A lot has changed since Motorola released the DynaTAC 8000x, the first cell phone in the 1980’s that sold for $3,500! The subsequent tech explosion revolutionized the phone lines we use to say “Hello.” The reliance on conventional landline telephones has been challenged by mobile phones and Voice over Internet Protocol, more commonly known as VoIP. These new technologies add features and conveniences that in many ways appear to make landline telephones, well . . . obsolete. The question some are facing is whether or not they feel comfortable dropping their landlines, and communicating exclusively by cell or Internet.
The more advanced smartphones offer advantages not only over landlines, but they also compete with GPS devices, handheld videogame players like Sony’s PSP or the Nintendo DS, digital cameras, and by being an all-in-one device through features and smartphone applications. Currently, there are more than 500,000 iPhone apps and 200,000 Android apps to choose from.
So, should you call the phone company and have your landline disconnected? Even with the multifunctional benefit of smartphones, landlines do provide some advantages:
- Landlines provide almost guaranteed service reliability, while cell phone coverage and Internet connections can be intermittent
- With corded landline phones, you never have to worry about battery life, and whether or not the power is out (necessary for a plug-in phone, or for charging a cell phone)

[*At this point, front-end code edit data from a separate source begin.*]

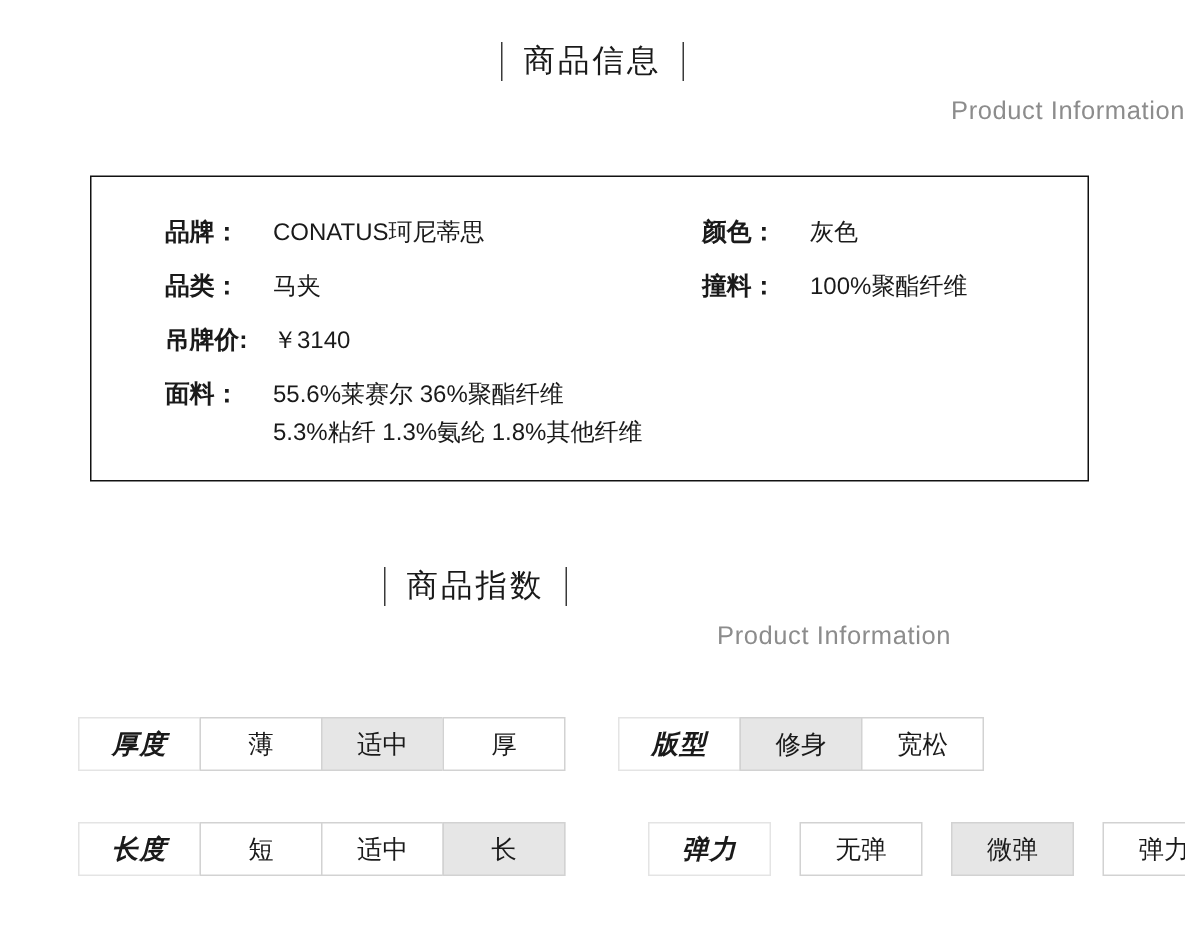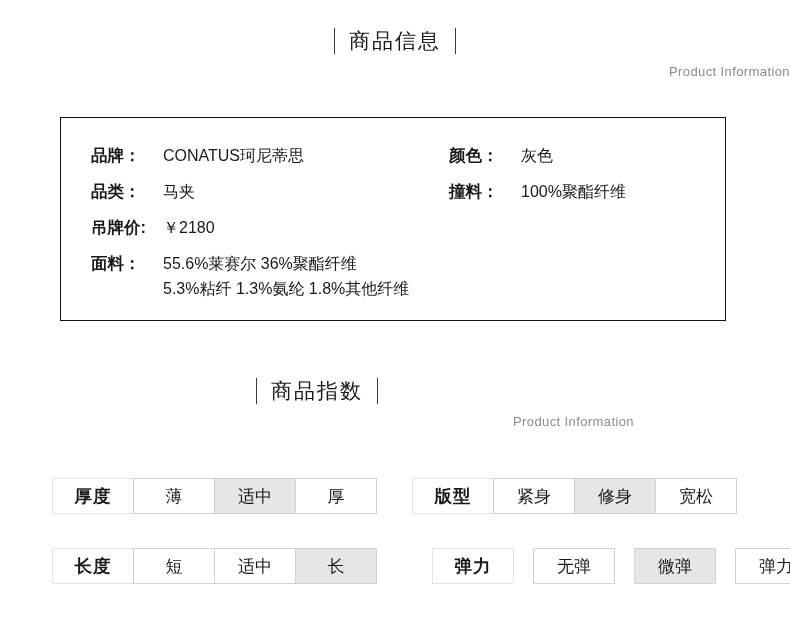--- a/index.html
+++ b/index.html
@@ -40,7 +40,7 @@
     white-space: nowrap;
   }
   .section-subtitle {
-    font-size: 13px;
+    font-size: 17px;
     color: #8c8c8c;
     letter-spacing: 0.4px;
     margin-top: 9px;

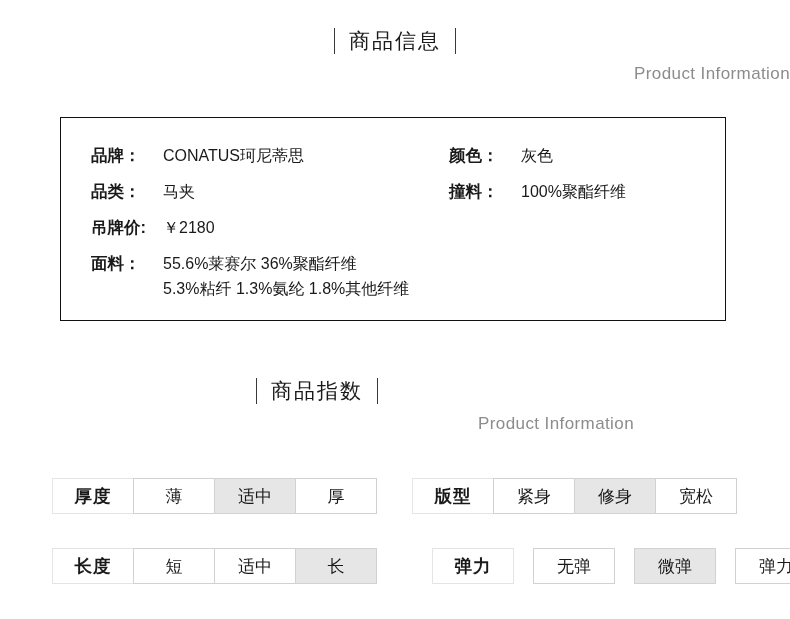--- a/index.html
+++ b/index.html
@@ -91,6 +91,7 @@
     font-size: 16.5px;
     white-space: nowrap;
     flex: 0 0 auto;
+    margin-left: 19px;
   }
   .info-label.w-narrow { width: 72px; }
   .info-label.w-price  { width: 72px; }

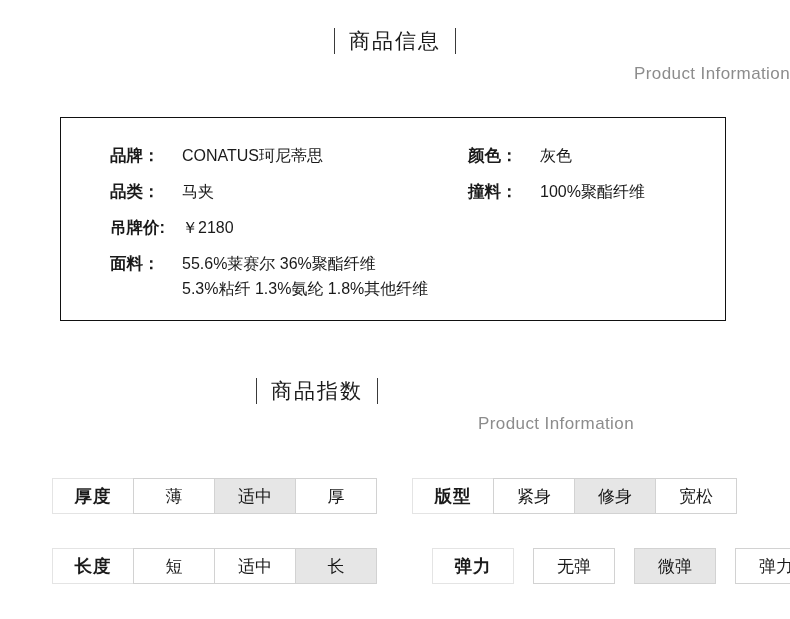--- a/index.html
+++ b/index.html
@@ -175,7 +175,7 @@
       </div>
       <div class="info-row">
         <span class="info-label w-price">吊牌价:</span>
-        <span class="info-value">￥2180</span>
+        <span class="info-value">￥3140</span>
       </div>
       <div class="info-row fabric">
         <span class="info-label w-narrow">面料：</span>

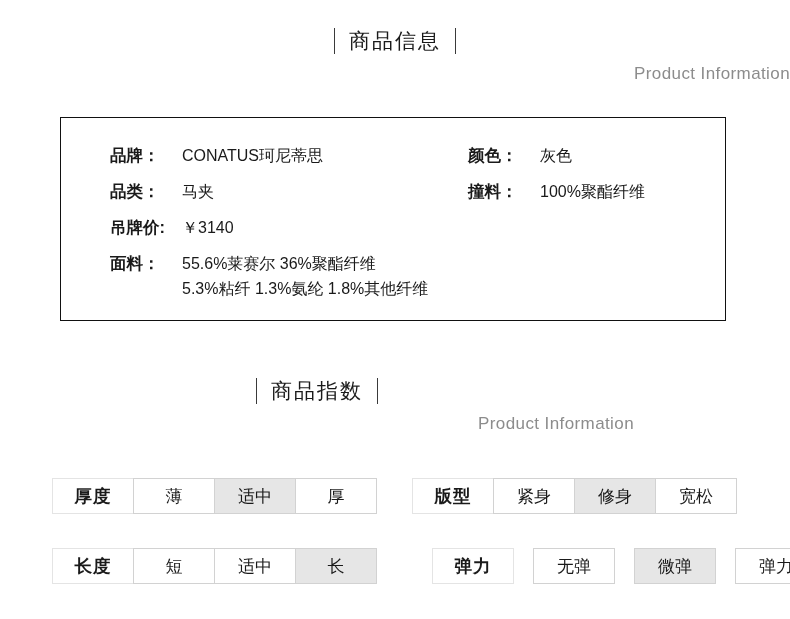--- a/index.html
+++ b/index.html
@@ -135,6 +135,7 @@
     border-color: #e4e4e4;
     font-size: 17.5px;
     letter-spacing: 1px;
+    font-style: italic;
   }
   .idx-cell.active {
     background: #e6e6e6;

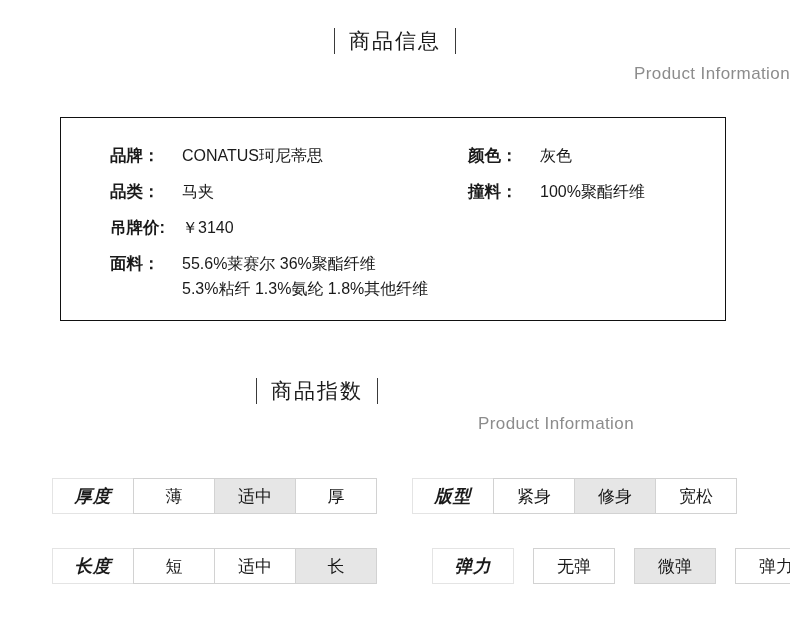--- a/index.html
+++ b/index.html
@@ -222,7 +222,6 @@
 
     <div class="index-table" id="tbl-fit">
       <div class="idx-cell head w-head">版型</div>
-      <div class="idx-cell w-opt">紧身</div>
       <div class="idx-cell w-opt active">修身</div>
       <div class="idx-cell w-opt">宽松</div>
     </div>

- Emergency services can locate where a call originates, a critical benefit in case of a real emergency
- A landline number appears in the local telephone directory
- A landline call is clearer than a cell phone call; businesses need to consider the sound quality when dealing with customers
VoIP has emerged as a dependable alternative to the landline as well. Providers like Vonage, Google Voice, magicJack, Skype, or 8x8 are often more cost-efficient, though can only be as reliable as the Internet service you’re already receiving. But, if that is up to par:
- VoIP is less expensive when compared to conventional landline telephones. International calls can be made at lower rates, or even free, as with Skype’s computer-to-computer service.
- VoIP is more flexible: You can integrate capabilities of computer applications such as desktop sharing.
- VoIP has web integration: Benefits include web conferencing.
- VoIP is more mobile: You can make VoIP calls from your main phone number anywhere there’s an Internet connection, including your smartphone.
- VoIP is easy: You don’t need huge cable infrastructures; VoIP often only requires installing software, not hardware.
Like most things, the final decision on whether to keep a landline, use your cell phone exclusively, or make the switch to VoIP, comes down to a personal or business decision. Although a landline may be just as relevant as it was decades ago and serves as a reliable way to communicate, and the current generation may not yet relegate their landline to the status of an 8-Track player, some believe that it’s just a matter of time before they join the floppy disk as yet one more transitional technology.